As an illustration of our methodology, we will apply it to data from an ongoing study that allows comparison of patients receiving CABG with a group of patients who have established coronary artery disease, but do not have surgery; these nonsurgical controls (NSC) have an incidence of risk factors for vascular disease similar to that of the CABG group. In the accompanying paper by Selnes and colleagues [3], we compare the longitudinal performance of these two groups at baseline and at 3, 12, and 36 months after surgery or enrollment.
A first question in this example is whether the pattern of cognitive change in the CABG group differs from that observed in the NSC group. A second question is whether any differences are likely caused by the surgery.

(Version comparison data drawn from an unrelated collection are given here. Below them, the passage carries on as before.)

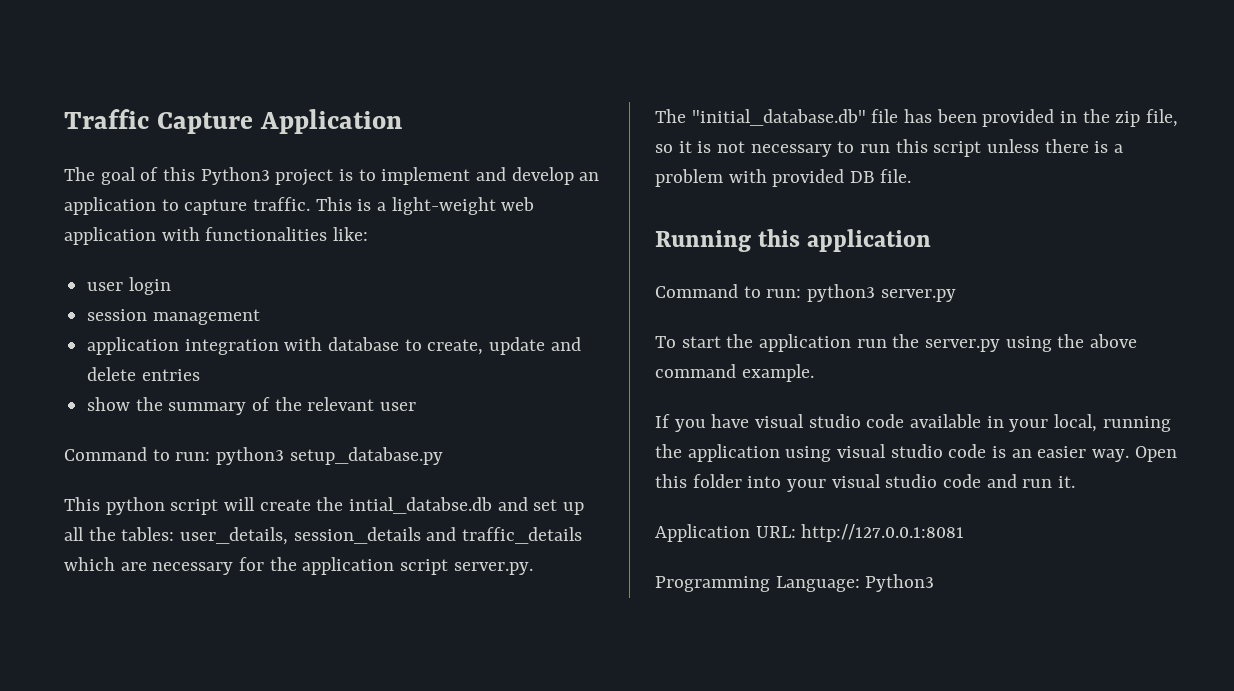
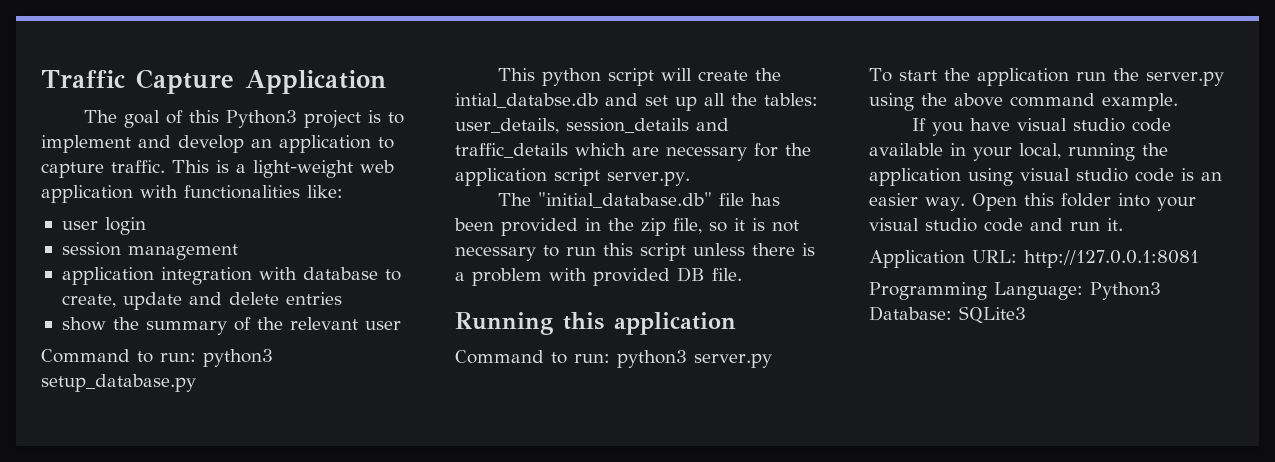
- Programming Language: Python3
+ Programming Language: Python3 Database: SQLite3

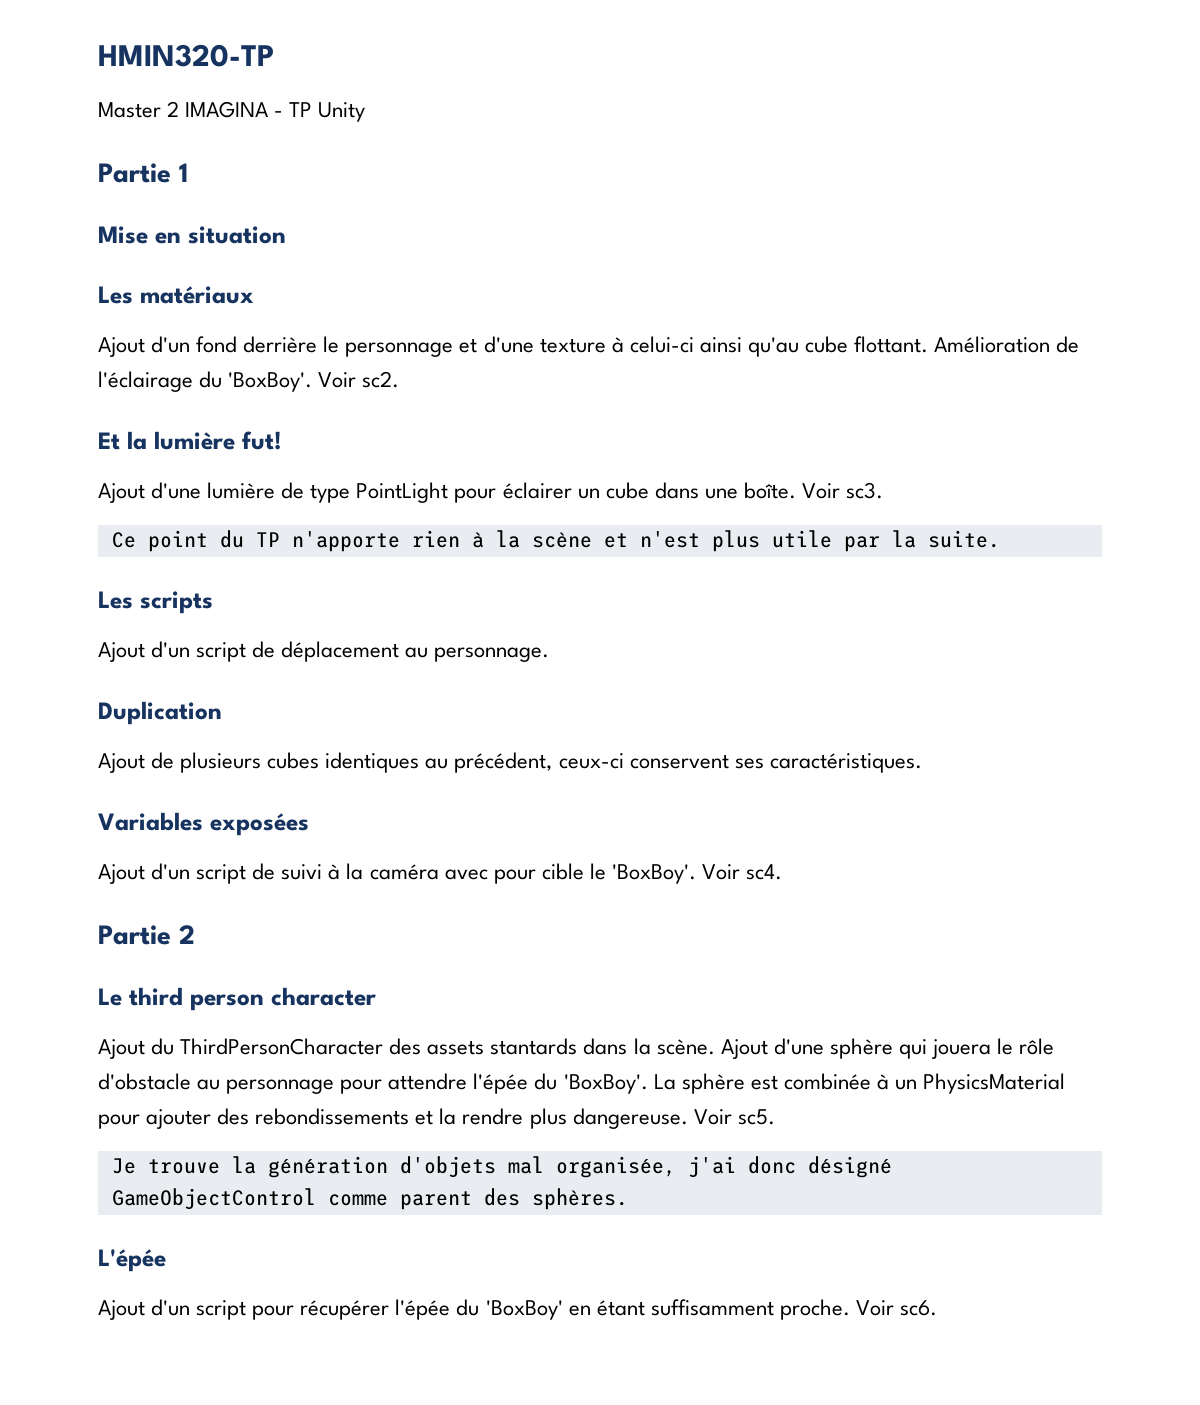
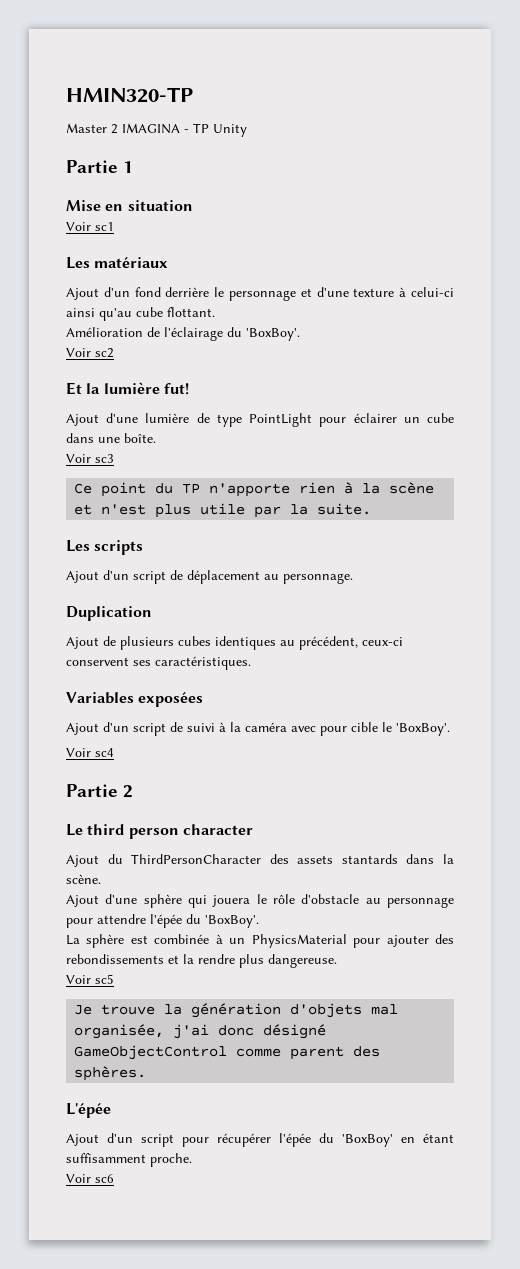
+ Voir sc1
- Ajout d'un fond derrière le personnage et d'une texture à celui-ci ainsi qu'au cube flottant. Amélioration de l'éclairage du 'BoxBoy'. Voir sc2.
+ Ajout d'un fond derrière le personnage et d'une texture à celui-ci ainsi qu'au cube flottant.
+ Amélioration de l'éclairage du 'BoxBoy'.
+ Voir sc2
- Ajout d'une lumière de type PointLight pour éclairer un cube dans une boîte. Voir sc3.
+ Ajout d'une lumière de type PointLight pour éclairer un cube dans une boîte.
+ Voir sc3
- Ajout d'un script de suivi à la caméra avec pour cible le 'BoxBoy'. Voir sc4.
+ Ajout d'un script de suivi à la caméra avec pour cible le 'BoxBoy'.
+ Voir sc4
- Ajout du ThirdPersonCharacter des assets stantards dans la scène. Ajout d'une sphère qui jouera le rôle d'obstacle au personnage pour attendre l'épée du 'BoxBoy'. La sphère est combinée à un PhysicsMaterial pour ajouter des rebondissements et la rendre plus dangereuse. Voir sc5.
+ Ajout du ThirdPersonCharacter des assets stantards dans la scène.
+ Ajout d'une sphère qui jouera le rôle d'obstacle au personnage pour attendre l'épée du 'BoxBoy'.
+ La sphère est combinée à un PhysicsMaterial pour ajouter des rebondissements et la rendre plus dangereuse.
+ Voir sc5
- Ajout d'un script pour récupérer l'épée du 'BoxBoy' en étant suffisamment proche. Voir sc6.
+ Ajout d'un script pour récupérer l'épée du 'BoxBoy' en étant suffisamment proche.
+ Voir sc6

In this paper, we discuss a hierarchical statistical model [4] that can be used to quantify differences in change in cognitive function over time between the CABG and control groups. We use the statistical model to estimate the average cognitive function performance on each test over time for the surgery and control groups, after adjusting for known differences in potential confounding variables, specifically age, sex, education, and the presence of symptoms of depression.
Finally, we use bootstrapping [5] to combine the estimates of the surgery effects across many measures into domain-specific estimates of group differences. This method uses prior knowledge about the domains of cognitive function measured by each test as well as the correlation structure of the data.
The statistical approaches we have used for evaluation of prospective, longitudinal data comparing patients after CABG with a nonsurgical control group have general applicability to other clinical studies in which there are multiple outcomes and the goal is the evaluation of the impact of an intervention.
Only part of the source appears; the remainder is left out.